There is a script that will unzip and index the fasta file and run tabix to index all vcf files. Once you have downloaded the files; copy the script from Selma/utilities/reference-preparation.sh to the b37 and/or hg38 directories and run it with ./reference-preparation.sh
It will run the following steps:

  • Tabix index on bgzipped vcf files
  • Samtools faidx on the fasta files
  • bwa index on the fasta files

Copy the reference files to TSD

Make a tar.gz archive of the reference file directories before you upload them to TSD.

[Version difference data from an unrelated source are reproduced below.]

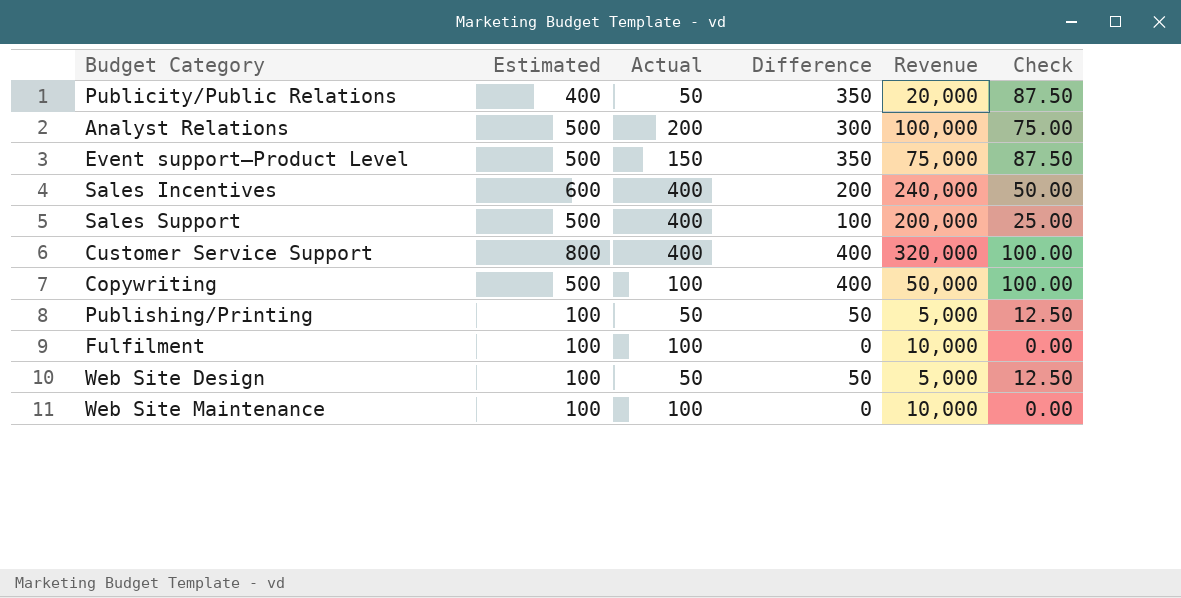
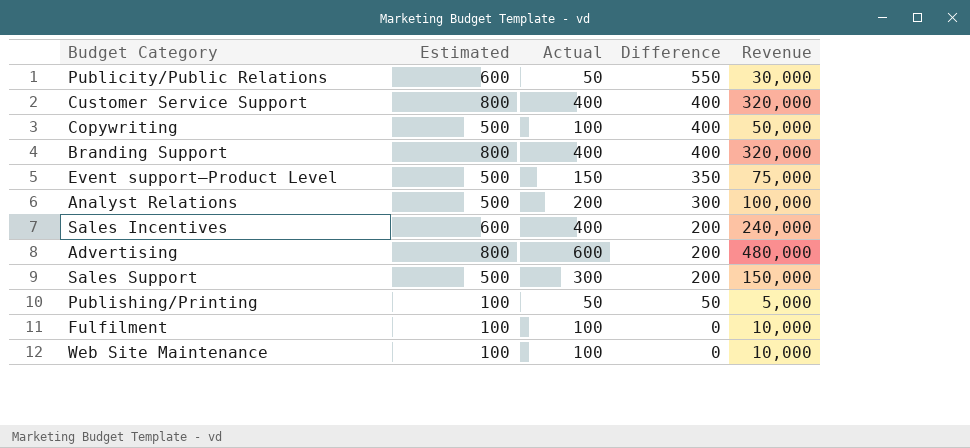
row order: none -> Difference descending
column Check | formula: [Difference] * 0.25 -> none
row Web Site Design: 100 | 50 | 50 | 5,000 | 12.50 -> none
Publicity/Public Relations | Estimated: 400 -> 600
Publicity/Public Relations | Difference: 350 -> 550
Publicity/Public Relations | Revenue: 20,000 -> 30,000
row Branding Support: none -> 800 | 400 | 400 | 320,000
row Advertising: none -> 800 | 600 | 200 | 480,000
Sales Support | Actual: 400 -> 300
Sales Support | Difference: 100 -> 200
Sales Support | Revenue: 200,000 -> 150,000

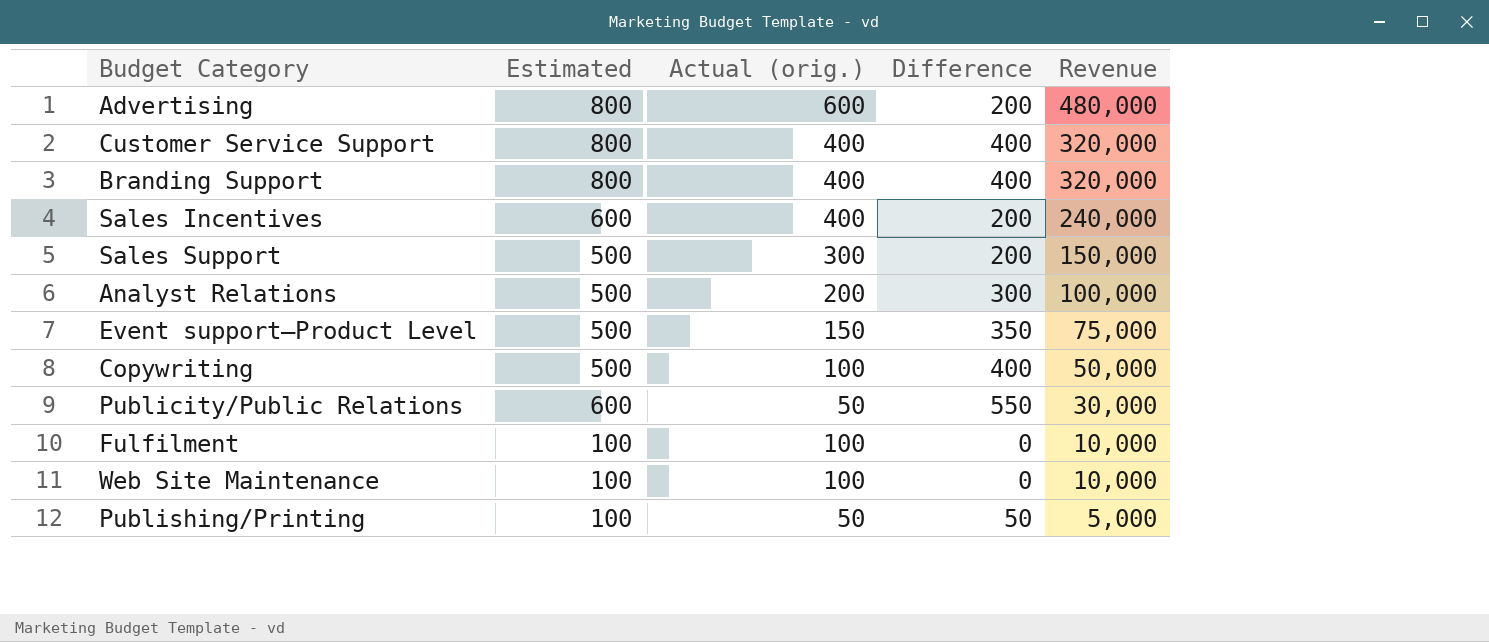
row order: Difference descending -> Revenue descending
column name: Actual -> Actual (orig.)

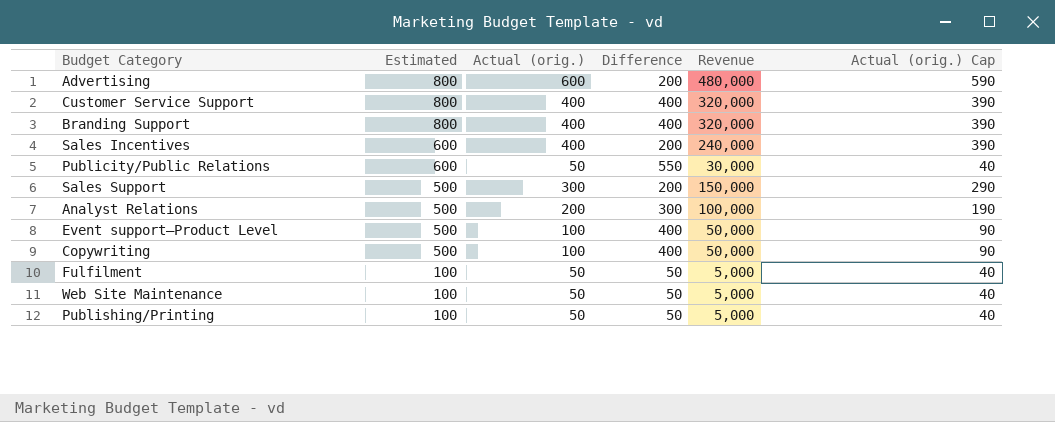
row order: Revenue descending -> Estimated descending
column Actual (orig.) Cap | formula: none -> [Actual (orig.)] - 10
Event support—Product Level | Actual (orig.): 150 -> 100
Event support—Product Level | Difference: 350 -> 400
Event support—Product Level | Revenue: 75,000 -> 50,000
Fulfilment | Actual (orig.): 100 -> 50
Fulfilment | Difference: 0 -> 50
Fulfilment | Revenue: 10,000 -> 5,000
Web Site Maintenance | Actual (orig.): 100 -> 50
Web Site Maintenance | Difference: 0 -> 50
Web Site Maintenance | Revenue: 10,000 -> 5,000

cd /path/to/directory/with/hg38orb37
tar -zcvf hg38.tar.gz hg38
tar -zcvf b37.tar.gz b37

Then you can upload the reference file archives to TSD with your preferred method.
Once the reference file archives have been uploaded to TSD, untar them like so:

cd /tsd/pXX/data/durable/file-import/pXX-member-group
tar -zxvf hg38.tar.gz -C /tsd/shared/bioinformatics/reference-data/
tar -zxvf b37.tar.gz -C /tsd/shared/bioinformatics/reference-data/
rm hg38.tar.gz b37.tar.gz

Hardware requirements and optimizations

The workflow should be able to run on a single server with 16 thread, 64GB RAM and at least 500GB storage assuming that there are 8 fastq.gz files totalling 51GB with ~30x coverage. When using the test files in the fastq folder it should run on any laptop using 2 threads and 8GB RAM, but preferrably 4 threads and 16GB RAM, the storage requirements apart from the reference files is negligible.
The run time on my current test machine that has 16 threads and 32 GB RAM has been between 16 hours and 14 minutes to 16 hours and 25 minutes with 8 fastq.gz file pairs totalling ~51GB/30x coverage.
The execution time on a server with 16 threads and 16 GB RAM is roughly 18 hours and 30 minutes if each scatter gather tool is given 2GB RAM each and using the same input files as above.